In this answere I (try to) present the problem as a Algebraic Geometry one:

consider the category $\mathscr{C} $ with two objects $X, Y$ and

$\mathscr{C}(X, Y)$={$r_1,\ s'_1,\ r_2,\ s'_2$} ; $\mathscr{C}(Y, X)$={$s_1,\ r'_1,\ s_2,\ r'_2$} ; $\mathscr{C}(X, X)$={$1_X, e_X$} ; $\mathscr{C}(Y, Y)$={$1_Y, e_Y$} where $e_X,\ e_Y$ are idempotent, and any composition of a morphism by a a idempotent not alter the morphism, and $ 1_Y= r_1\circ s_1= r_2\circ s_2$, $ 1_X= r'_1\circ s'_1= r'_2\circ s'_2$, all other compositions give the (no identity) idempotent.

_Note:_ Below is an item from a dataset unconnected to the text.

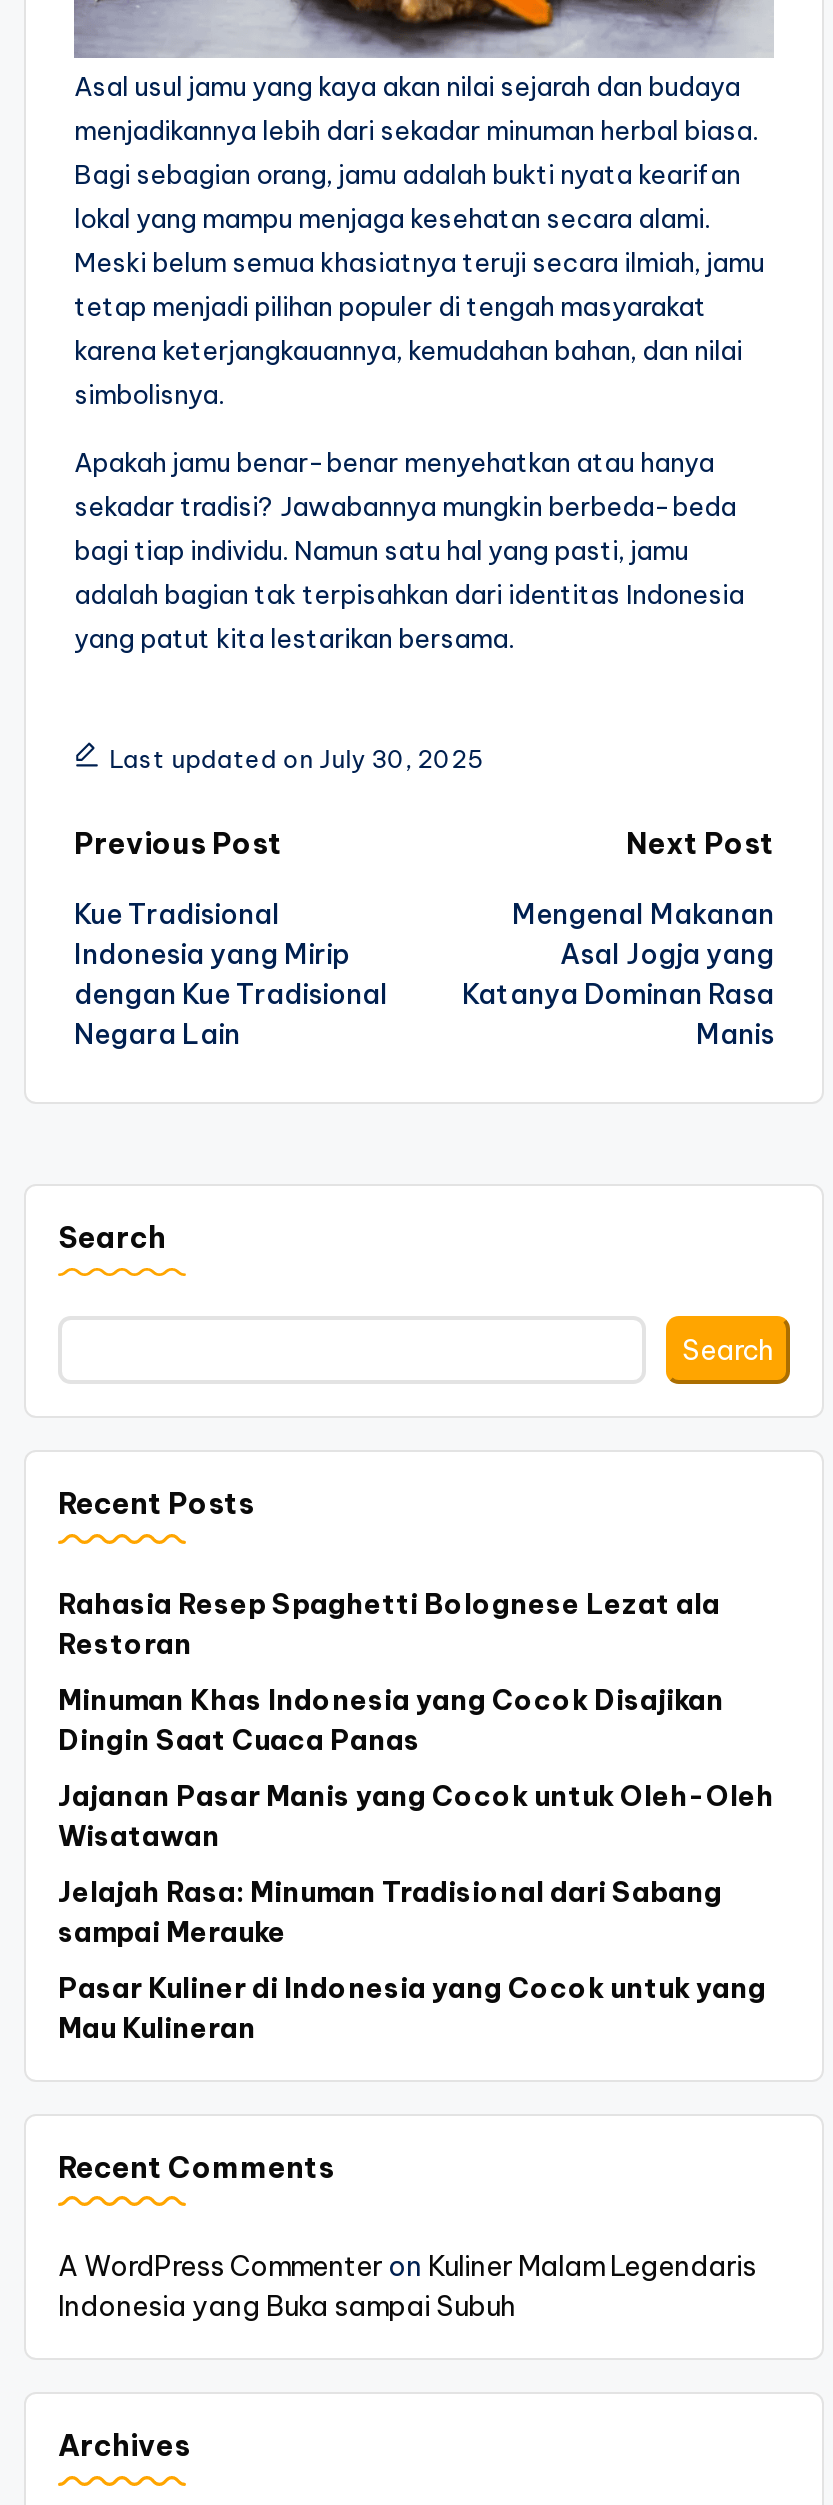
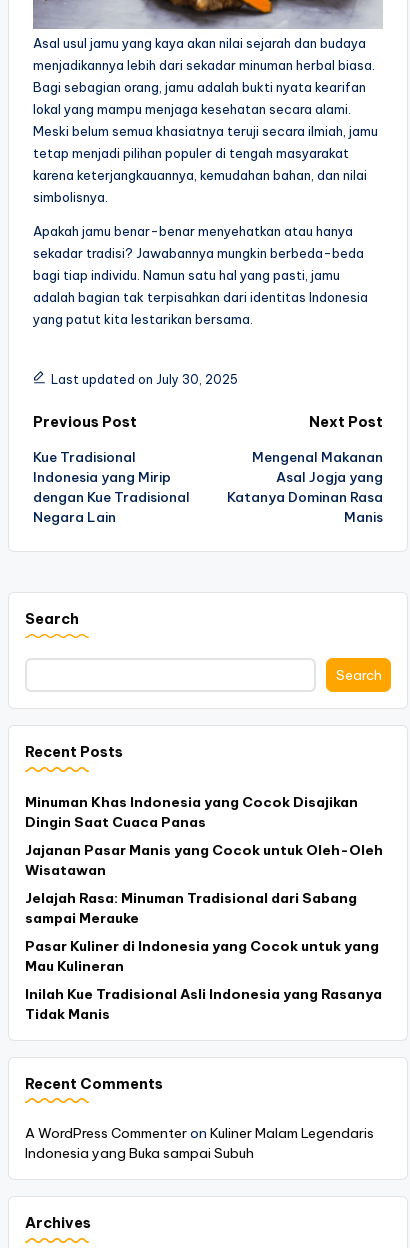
- Rahasia Resep Spaghetti Bolognese Lezat ala
- Restoran

moved up: Minuman Khas Indonesia yang Cocok Disajikan | Dingin Saat Cuaca Panas | Jajanan Pasar Manis yang Cocok untuk Oleh-Oleh | Wisatawan | Jelajah Rasa: Minuman Tradisional dari Sabang | sampai Merauke | Pasar Kuliner di Indonesia yang Cocok untuk yang | Mau Kulineran

+ Inilah Kue Tradisional Asli Indonesia yang Rasanya
+ Tidak Manis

Suppose that $R$ is a commutative ring and in $R\mathscr{C} $ consider the morphims $A:= a_1\cdot r_1 + b'_1\cdot s'_1 + a_2\cdot r_2 + b'_2\cdot s'_2: X\to Y$ and

$B:= b_1\cdot s_1 + a'_1\cdot r'_1 + b_2\cdot s_2 + a'_2\cdot r'_2: Y\to X$.

Let $\alpha :=a_1+b'_1+ a_2+ b'_2$, $\beta :=b_1+a'_1+ b_2+ a'_2$,

Then we have $B\circ A=1_X$ iff:

1) $ a'_1\cdot b'_1+ a'_2\cdot b'_2=1$ and

2) $\beta \cdot a_1+ (\beta - a'_1)\cdot b'_1+ \beta \cdot a_2+(\beta -a'_2)b'_2=0$ i.e. $\beta \cdot \alpha = a'_1\cdot b'_1+ a'_2\cdot b'_2 $

similarly we have $A\circ B=1_Y$ iff:

1') $ a_1\cdot b_1+ a_2\cdot b_2=1$ and

2') $\alpha \cdot \beta = b_1\cdot a_1+ b_2\cdot a_2 $

all these equations are equivalent to the system of three equations:

$ a'_1\cdot b'_1+ a'_2\cdot b'_2=1,\ a_1\cdot b_1+ a_2\cdot b_2=1,\ \alpha \cdot \beta = 1$

thinking these in $\mathbb{C}[ a_1, b'_1, a_2, b'_2 , b_1, a'_1, b_2,a'_2] $ these represent three varieties on $\mathbb{C}^8 $

If these varieties have an a intersections then $X, Y$ are isomorphic in $\mathbb{C}\mathscr{C} $ (but aren't isomorphic in $\mathscr{C}) $.